Un enfoque In Vitro de la terapia fotodinámica

Este método puede ayudar a responder preguntas clave sobre la terapia fotodinámica, también conocida como TFD. Las preguntas que se pueden responder mediante el uso de este método incluyen la duración de la incubación de un fotosensibilizador, o el uso de diferentes parámetros en el experimento, como el cambio de temperatura mediante el calentamiento o enfriamiento de las células. Esta técnica puede ayudar a facilitar el desarrollo in vitro de nuevos fotosensibilizadores, protocolos e indicaciones para la TFD.

Comience colocando dos veces 10 a la cuarta celda en dos mililitros de medio de cultivo en cada pocillo de una placa de seis pocillos utilizando la técnica estéril para una incubación de 24 horas a 37 grados Celsius y 5% de dióxido de carbono. Al día siguiente, lavar las células con al menos dos mililitros de PBS y tratar los cultivos con diluciones de cero, cero coma cinco, uno o dos milímetros de 5-ALA recién preparado. Luego coloque la placa en un bloque calefactor de 36-37 grados centígrados durante 30 minutos protegido de la luz.
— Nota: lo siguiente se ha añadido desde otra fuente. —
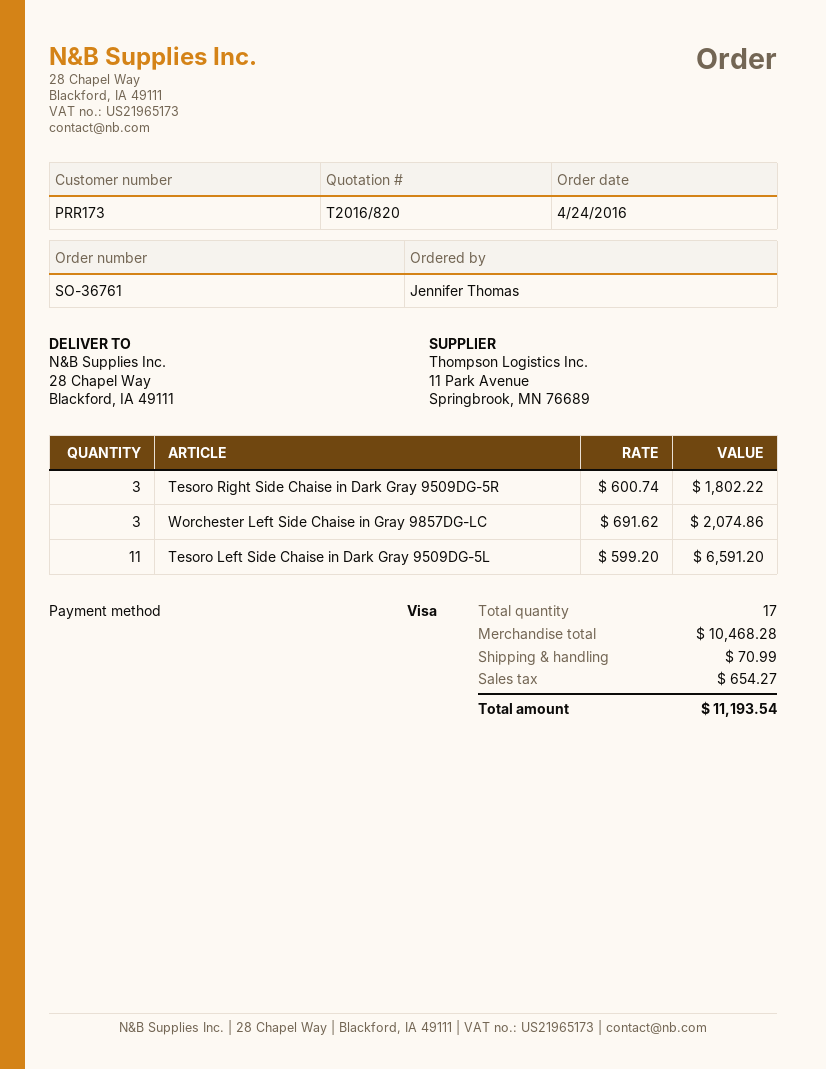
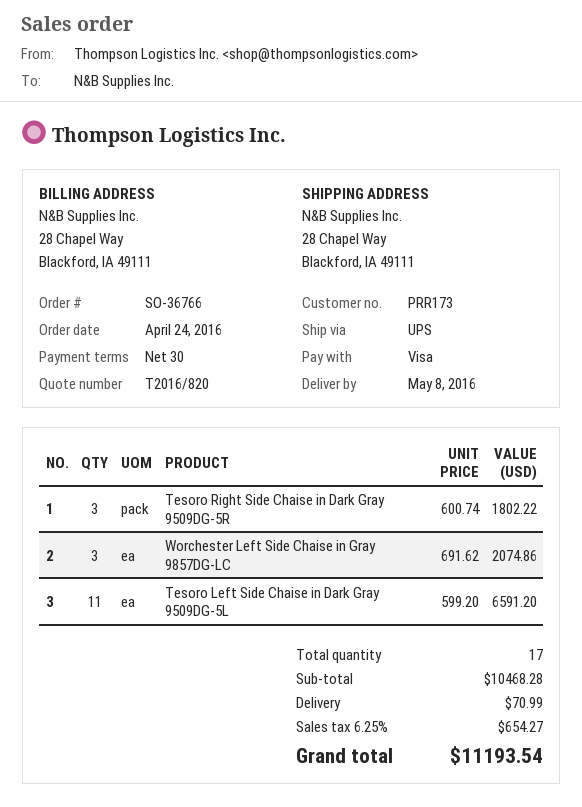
order number: SO-36761 -> SO-36766

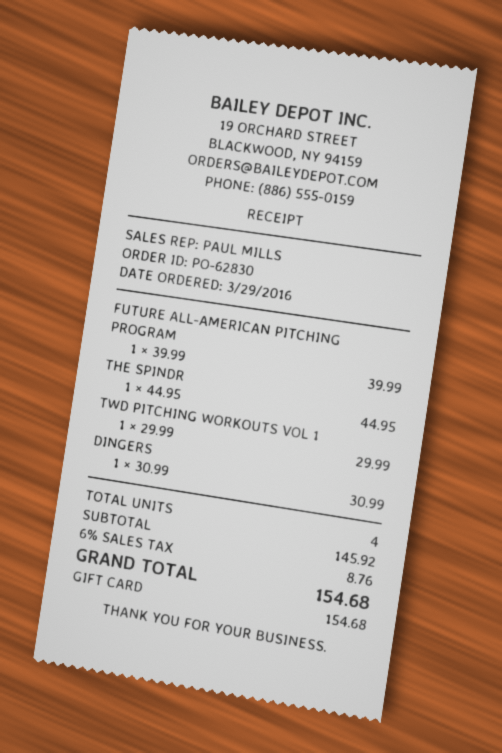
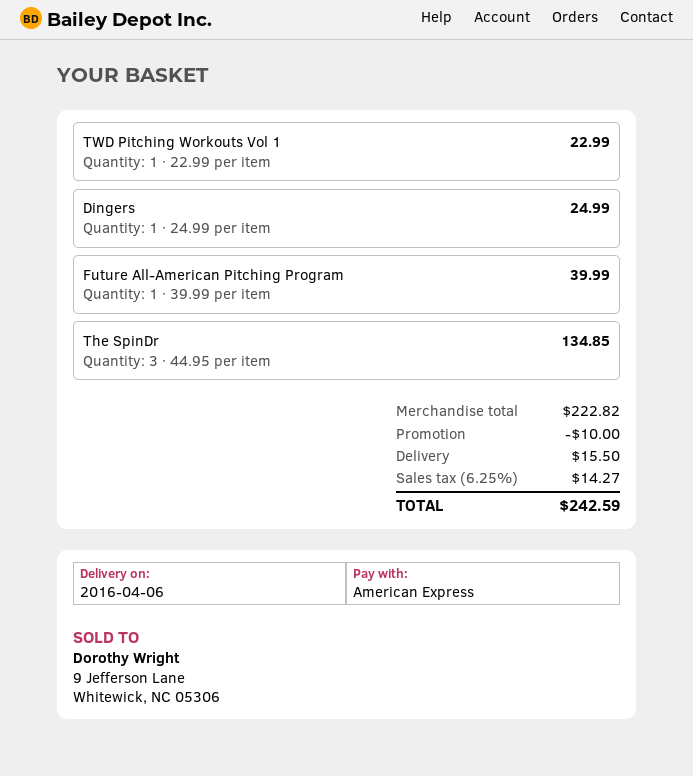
payment method: gift card -> American Express
THE SPINDR: 1 x 44.95 = 44.95 -> 3 x 44.95 = 134.85
TWD PITCHING WORKOUTS VOL 1: 1 x 29.99 = 29.99 -> 1 x 22.99 = 22.99
DINGERS: 1 x 30.99 = 30.99 -> 1 x 24.99 = 24.99
subtotal: 145.92 -> 222.82
discount: none -> 10.00
shipping: none -> 15.50
tax: 6% = 8.76 -> 6.25% = 14.27
total: 154.68 -> 242.59

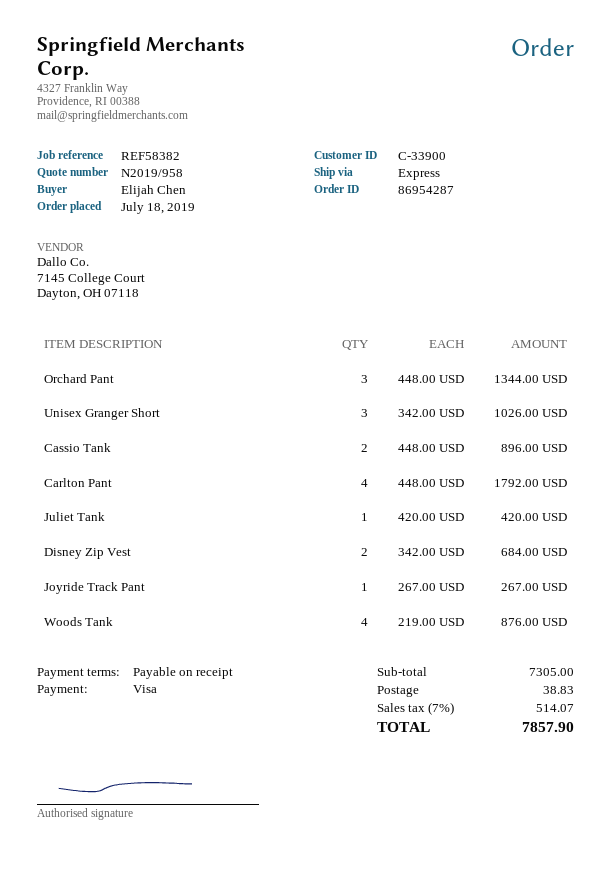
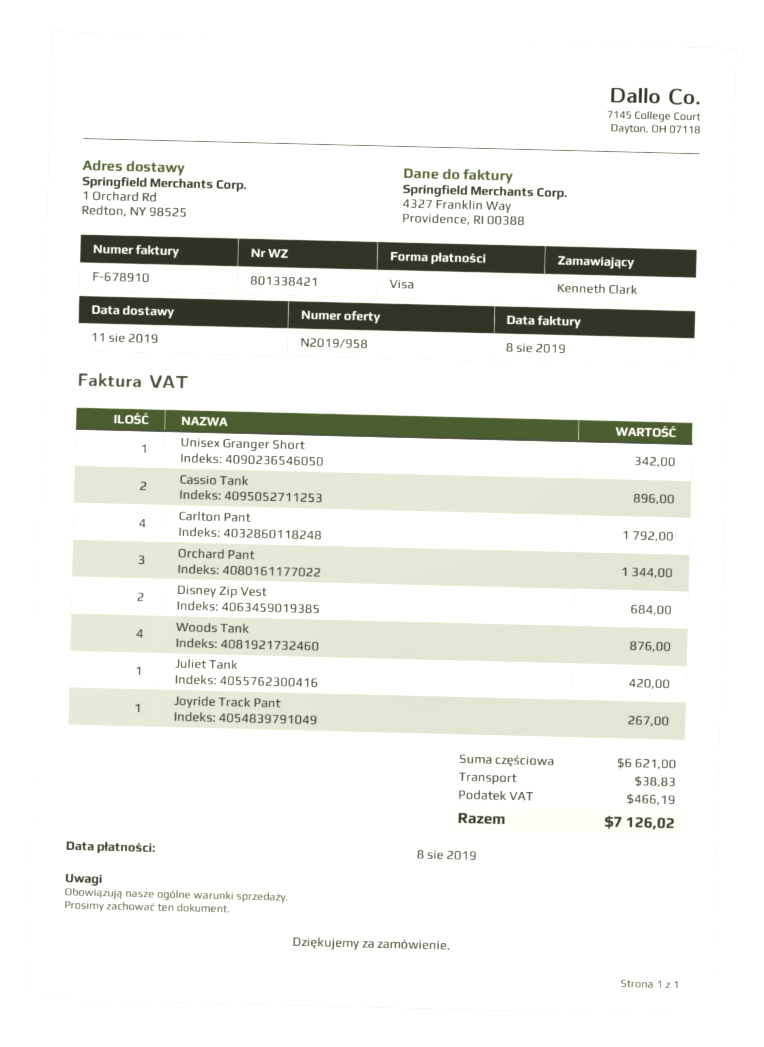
ordered by: Elijah Chen -> Kenneth Clark
Unisex Granger Short: 3 for 1026.00 -> 1 for 342.00
subtotal: 7305.00 -> 6621.00
tax: 514.07 -> 466.19
total: 7857.90 -> 7126.02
Durante el procedimiento, recomendamos que durante la fase de incubación los investigadores utilicen un bloque calefactor para lograr una temperatura constante durante todo el período de incubación. Además, recomendamos cubrir las células durante el período de incubación con papel de aluminio para evitar la activación temprana del fotosensibilizador. Al final de la incubación, lavar las células de cada pocillo con dos mililitros de PBS.

Y refresque los cultivos con dos mililitros de medio de cultivo fresco para la irradiación de luz azul. Antes de irradiar las células, caliente el dispositivo de luz azul a una longitud de onda de salida de 417 nanómetros durante un ciclo de 1.000 segundos y utilice un fotómetro para medir la irradiancia en la superficie de la célula, ajustando la distancia de la luz para lograr la irradiancia adecuada de acuerdo con la intensidad de la fuente de luz. A continuación, coloque las células tratadas con 5-ALA sobre una superficie negra bajo la luz azul durante 1.000 segundos para obtener una fluencia total de 10 julios por centímetro cuadrado.

Durante la fotoactivación, recomendamos colocar las células sobre una superficie negra para evitar el reflejo de la luz y la dosificación inconsistente. Al final del tratamiento de fototerapia, lavar las células de cada pocillo con dos mililitros de PBS y separar las células con un mililitro de tripsina-EDTA al 0,25% por pocillo. Después de tres a cinco minutos, confirme el desprendimiento y desactive la tripsina con 10%FBS y PBS.

Transfiera las células de cada pocillo a tubos de flujo individuales de cinco mililitros y recoja las células por centrifugación. Añada 200 microlitros de tampón de flujo con anticuerpo de anexina-V conjugado a cada muestra. Vuelva a suspender las células y coloque los tubos en la incubadora durante 20 minutos para permitir la unión de la anexina-V.

Al final de la incubación, agregue tres microlitros de 7-AAD a cada muestra y vuelva a incubar a temperatura ambiente durante cinco minutos, seguido de un análisis de la muestra realizado de acuerdo con los protocolos estándar de análisis de citometría de flujo. Después de cinco tratamientos de ALA y fototerapia con luz azul, se observa un aumento dependiente de la dosis en la apoptosis celular. Para calcular el porcentaje de células que experimentan apoptosis, se suma el porcentaje de células en los cuadrantes de anexina V alta, 7-AAD baja y anexina V alta, 7-AAD alta.

Las inconsistencias en la duración del período de incubación de cinco ALA, la temperatura de incubación o la dosis de irradiación de fotoactivación pueden alterar la eficacia de la fototerapia, lo que resulta en un aumento de la apoptosis dependiente de la temperatura, por ejemplo. Después de este procedimiento, se pueden realizar otras técnicas, como la RTQPCR y el Western blot, para determinar cómo la PDT altera la expresión génica y la actividad de las proteínas. Este método permite a los investigadores interesados en la terapia fotodinámica descubrir in vitro los efectos sobre las células cancerosas de la piel y otras enfermedades de la piel.